**Aim of the task**
From the records below, pull each line that has "Earring".

Stored records
◆ ◆ ◆ ◆

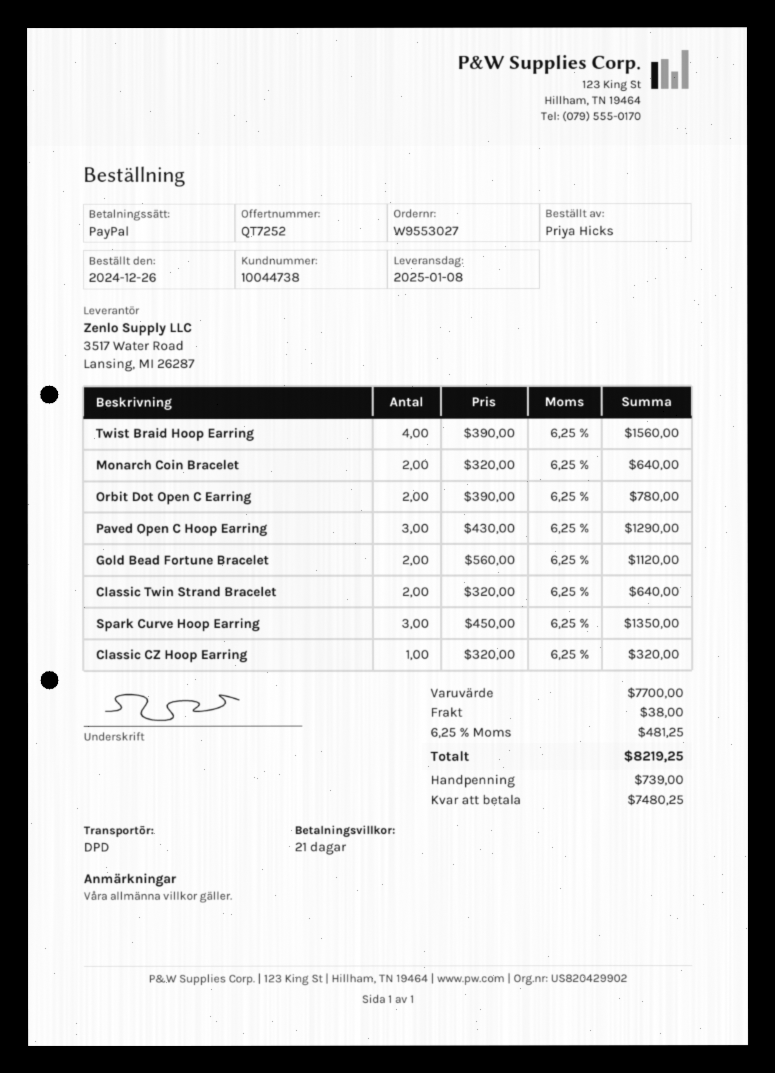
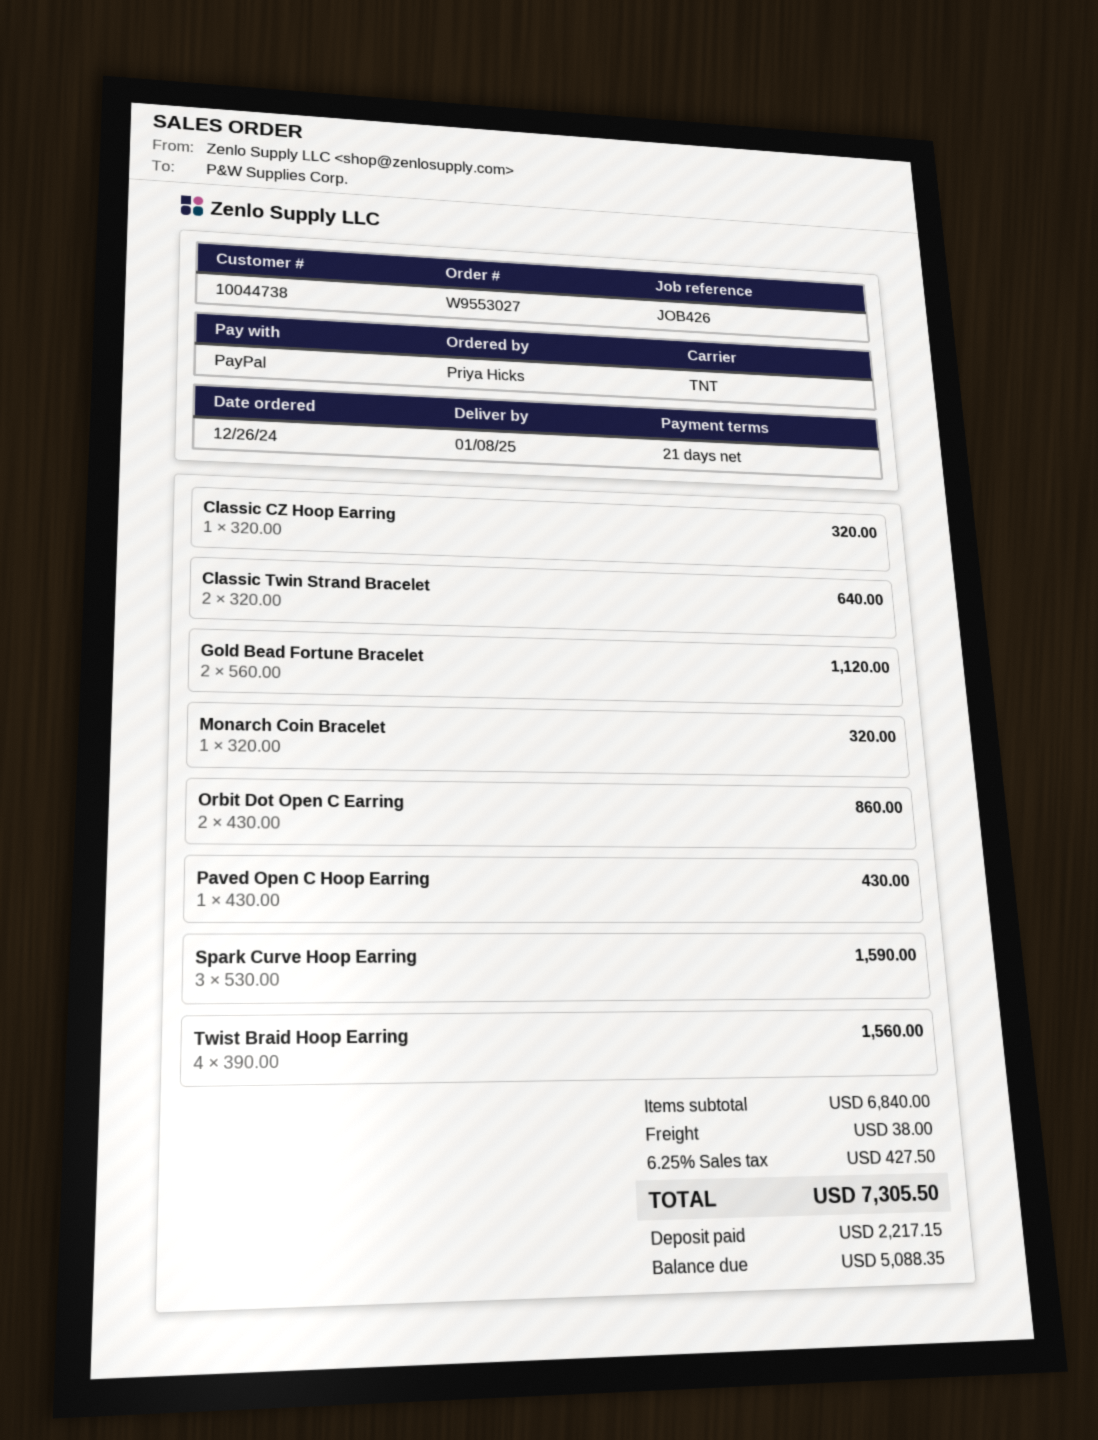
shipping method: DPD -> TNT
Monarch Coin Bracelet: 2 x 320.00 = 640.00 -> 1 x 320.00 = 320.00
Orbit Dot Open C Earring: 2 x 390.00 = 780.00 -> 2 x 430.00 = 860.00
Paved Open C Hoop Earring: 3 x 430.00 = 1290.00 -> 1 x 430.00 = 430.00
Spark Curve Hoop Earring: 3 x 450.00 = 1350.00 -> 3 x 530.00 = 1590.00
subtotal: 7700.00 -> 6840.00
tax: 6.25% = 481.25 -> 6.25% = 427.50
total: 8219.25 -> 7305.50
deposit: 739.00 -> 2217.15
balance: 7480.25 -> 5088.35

◆ ◆ ◆ ◆

**Task solution**
Orbit Dot Open C Earring: 2 x 390.00 = 780.00 -> 2 x 430.00 = 860.00
Paved Open C Hoop Earring: 3 x 430.00 = 1290.00 -> 1 x 430.00 = 430.00
Spark Curve Hoop Earring: 3 x 450.00 = 1350.00 -> 3 x 530.00 = 1590.00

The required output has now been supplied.